The city was refounded by K’inich Yax K’uk’ Mo’, establishing it as the capital of a new Maya kingdom. This coup was apparently organized and launched from Tikal. Texts record the arrival of a warrior named K’uk’ Mo’ Ajaw who was installed upon the throne of the city in AD 426 and given a new royal name, K’inich Yax K’uk’ Mo’ and the ochk’in kaloomte “”Lord of the West”” title used a generation earlier by Siyaj K’ak’, a general from the great metropolis of Teotihuacan who had decisively intervened in the politics of the central Petén.
K’ak’ Chan Yopaat was the eleventh dynastic ruler at Copán. He was crowned as king in AD 578, 24 days after the death of Moon Jaguar. At the time of his rule Copán was undergoing an unprecedented rise in population, with residential land use spreading to all available land in the entire Copán Valley. The two surviving stelae of K’ak’ Chan Yopaat contain long hard-to-decipher hieroglyphic texts and are the oldest monuments at the site to survive without being either broken or buried.

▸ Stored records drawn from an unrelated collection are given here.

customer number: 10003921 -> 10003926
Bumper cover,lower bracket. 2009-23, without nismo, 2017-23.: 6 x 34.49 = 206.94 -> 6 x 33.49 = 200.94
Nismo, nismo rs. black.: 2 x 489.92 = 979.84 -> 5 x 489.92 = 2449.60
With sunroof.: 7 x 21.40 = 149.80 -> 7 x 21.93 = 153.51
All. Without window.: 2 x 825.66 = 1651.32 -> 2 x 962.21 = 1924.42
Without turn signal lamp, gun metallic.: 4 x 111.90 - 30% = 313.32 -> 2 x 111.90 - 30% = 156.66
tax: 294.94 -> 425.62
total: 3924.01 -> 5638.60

The Copán site is known for a series of portrait stelae, most of which were placed along processional ways in the central plaza of the city and the adjoining acropolis, a large complex of overlapping step-pyramids, plazas, and palaces. The site has a large court for playing the Mesoamerican ballgame. In two parallel buildings framing a carefully dimensioned rectangle lies the court.
The site is divided into various groups, with the Main Group and the Cemetery Group in the site core linked by a sacbe to the Sepulturas Group to the northeast. Central Copán had a density of 1449 structures per square kilometer (3,750 /sq mi), in the area of greater Copán as a whole this density fell to 143 per square kilometre (370 /sq mi) over a surveyed area of 24.6 square kilometers (9.5 sq mi).
The Main Group represents the core of the ancient city and covers an area of 600 by 300 meters (2,000 ft × 980 ft). The main features are the Acropolis, which is a raised royal complex on the south side, and a group of smaller structures and linked plazas to the north, including the Hieroglyphic Stairway and the ballcourt. The Monument Plaza contains the greatest concentration of sculpted monuments at the site.
Altar Q is the most famous monument at Copán. It was dedicated by king Yax Pasaj Chan Yopaat in AD 776 and has each of the first 16 kings of the Copán dynasty carved around its side. Each figure is depicted seated on his name glyph. A hieroglyphic text is inscribed on the upper surface, relating the founding of the dynasty in AD 426–427. On one side, it shows the dynastic founder K’inich Yax K’uk’ Mo’ transferring power to Yax Pasaj. Interestingly, Tatiana Proskouriakoff first discovered the inscription on the West Side of Altar Q that tells us the date of the inauguration of Yax Pasaj.